At this minute in time all i can determine is that something has caused detonation in cylinder 3.

This is what i have to categorically find out!

If there is any doubt there is no doubt i will get this put right at my cost (not Awesomes) for Saz! If it is categorically with no doubt something that was unforeseen and something we had no control over then i will not be paying for it!

I will not make any assumptions as to what has gone wrong, we have to find out the exact cause! After all when the car goes back together if we haven't determined the cause we would only end up having the exact same problem again and there is NO WAY i am going through this again!

I am currently waiting on our engine re builders to inspect the engine to see if it can be repaired.
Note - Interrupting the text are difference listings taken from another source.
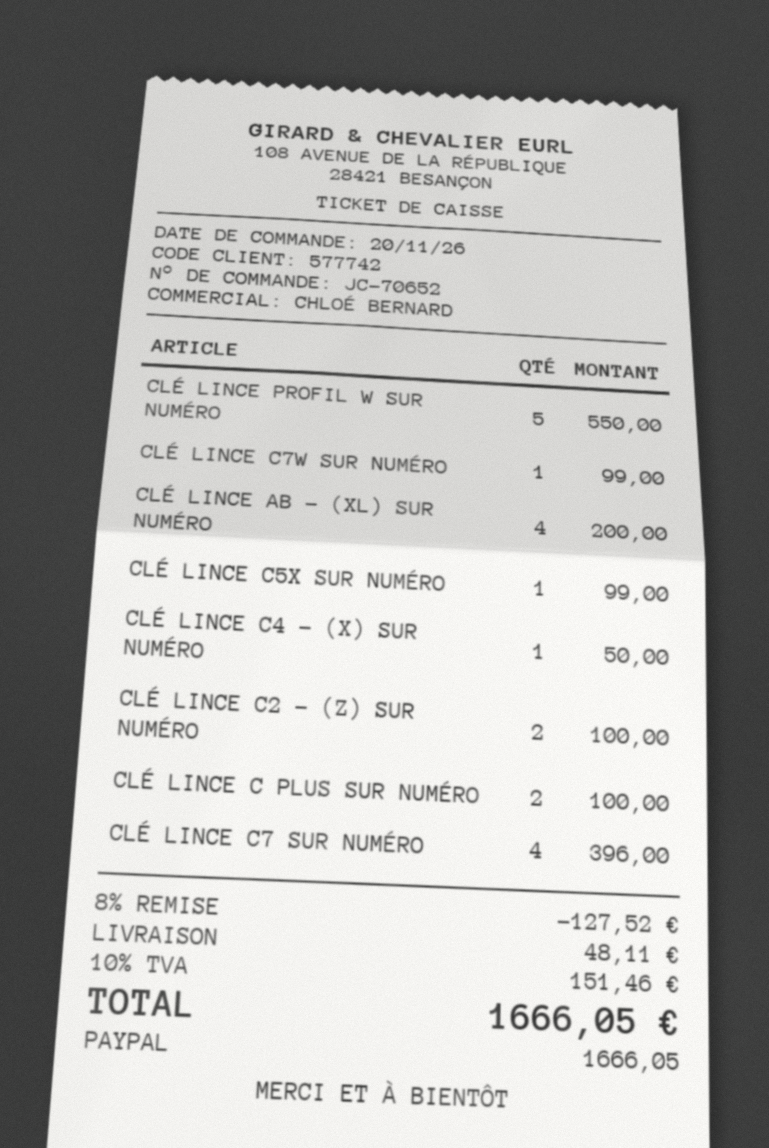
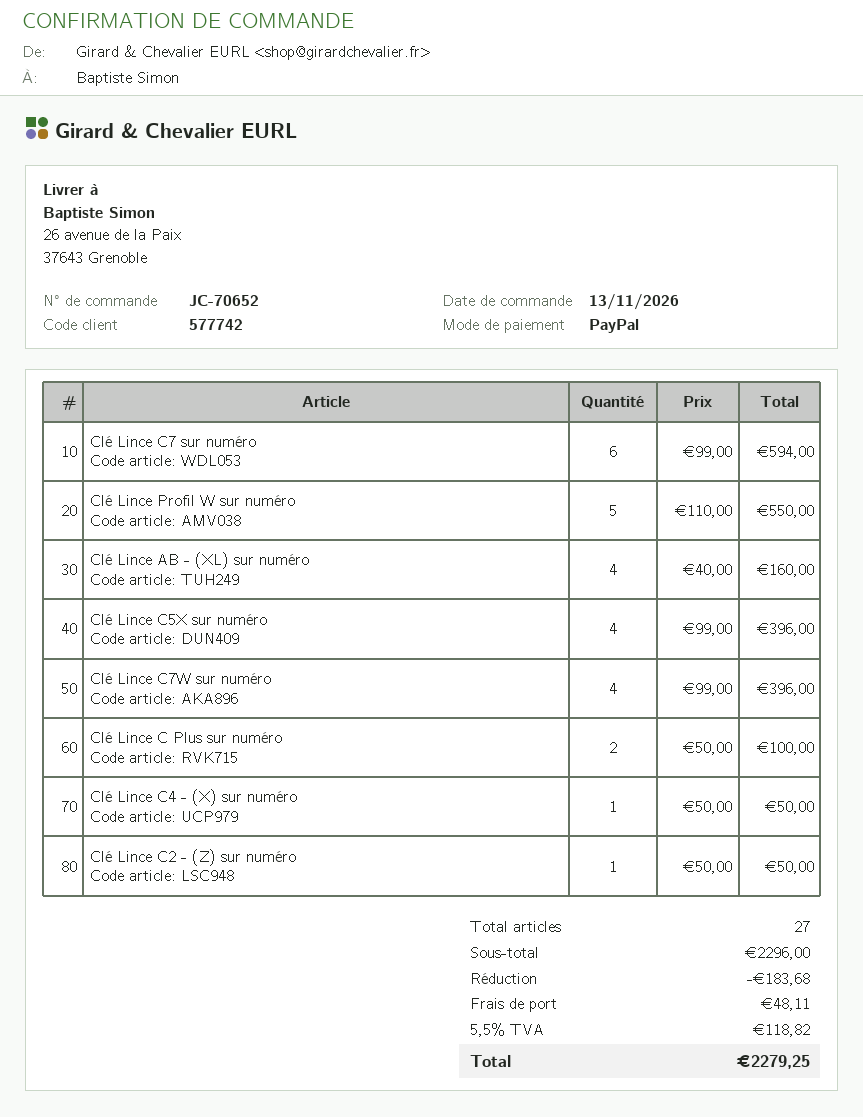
order date: 2026-11-20 -> 2026-11-13
CLÉ LINCE C7W SUR NUMÉRO: 1 for 99.00 -> 4 for 396.00
CLÉ LINCE AB - (XL) SUR NUMÉRO: 4 for 200.00 -> 4 for 160.00
CLÉ LINCE C5X SUR NUMÉRO: 1 for 99.00 -> 4 for 396.00
CLÉ LINCE C2 - (Z) SUR NUMÉRO: 2 for 100.00 -> 1 for 50.00
CLÉ LINCE C7 SUR NUMÉRO: 4 for 396.00 -> 6 for 594.00
discount: 127.52 -> 183.68
tax: 10% = 151.46 -> 5.5% = 118.82
total: 1666.05 -> 2279.25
Jim is going to check the mapping to see if there is anything that is untoward. Fuel pressure test (although if ok at the time doesn't mean if the car has been run for an amount of time that the pressure couldn't drop off then) and then the injectors will be sent away to be flow tested.

Thank you to the person who has offered a set of pistons and rods, you might be getting a call. [smiley=thumbsup.gif]

as always any questions are welcome and i'll update as soon as have some more information.


----------



## TT SMITHY (Jan 18, 2011)

Nice post john i dont know the affect of the bam cylinder head on an apx would of been an
issue ? im sure the cams have differnt part numbers ,

There was a BT build where a bam engine i think used AGU cams and caused a running
issue like a miss fire and down on power so visa versa could of been a problem bam to apx
cylinder head

I know the AGU cams have the same part number as an APX also so may have the
same affect of bam to apx causing a problem ?...


----------



## s3tt (Jul 10, 2012)

AwesomeJohn said:


> Well this thread seems to be going all over the place, there are some well put together posts that come up with some very valid points which i will do my best to answer.
> 
> As for the amount of money Saz has spent, i've been there before and you spend a large amount of money on a car thinking it's going to be great only for something else to happen that again you think i'll just get this done and all will be ok only to have something else major go wrong and then you are at the point of no going back cause you feel all that money would have just been wasted. Hindsight eh, if only we could see what was a little further down the line!I am sure most of us would be a little better off.
> 
> ...


Can I ask which knock sensors you used? BAm or APX?


----------



## AwesomeJohn (Apr 25, 2006)

TT SMITHY said:


> Nice post john i dont know the affect of the bam cylinder head on an apx would of been an
> issue ? im sure the cams have differnt part numbers ,
> 
> There was a BT build where a bam engine i think used AGU cams and caused a running
> ...


Thanks, it's only a slight differance in the cam profile, they all time up the same, we have run AGU cams in a BAM before when we have done big port heads.



> Can I ask which knock sensors you used? BAm or APX?


The APX ones had to be used,


----------



## oceans7 (Oct 20, 2009)

I was just about to give up reading this post at page four then had the genius idea of skipping to page 6 and hey fxxking presto a flamin we did agogo :lol: Sorry to hear about your car mate, even if you did (allegedly) give it a good thrashing, you won't be the first or the last, just shetty bad luck for you really. Other newbie dude who's flaming with Jamman, not really a necessary comment about the way this guy drives, John at awesome, well, the only word for the way he has dealt with this is Awesome, so that's fitting.


----------



## TT SMITHY (Jan 18, 2011)

John from what i read the profile is similar but the keying on the end is 4 degrees off, so sensor will read correct but timing slightly out apparently ??, but this is only what i caught on another thread about these cams....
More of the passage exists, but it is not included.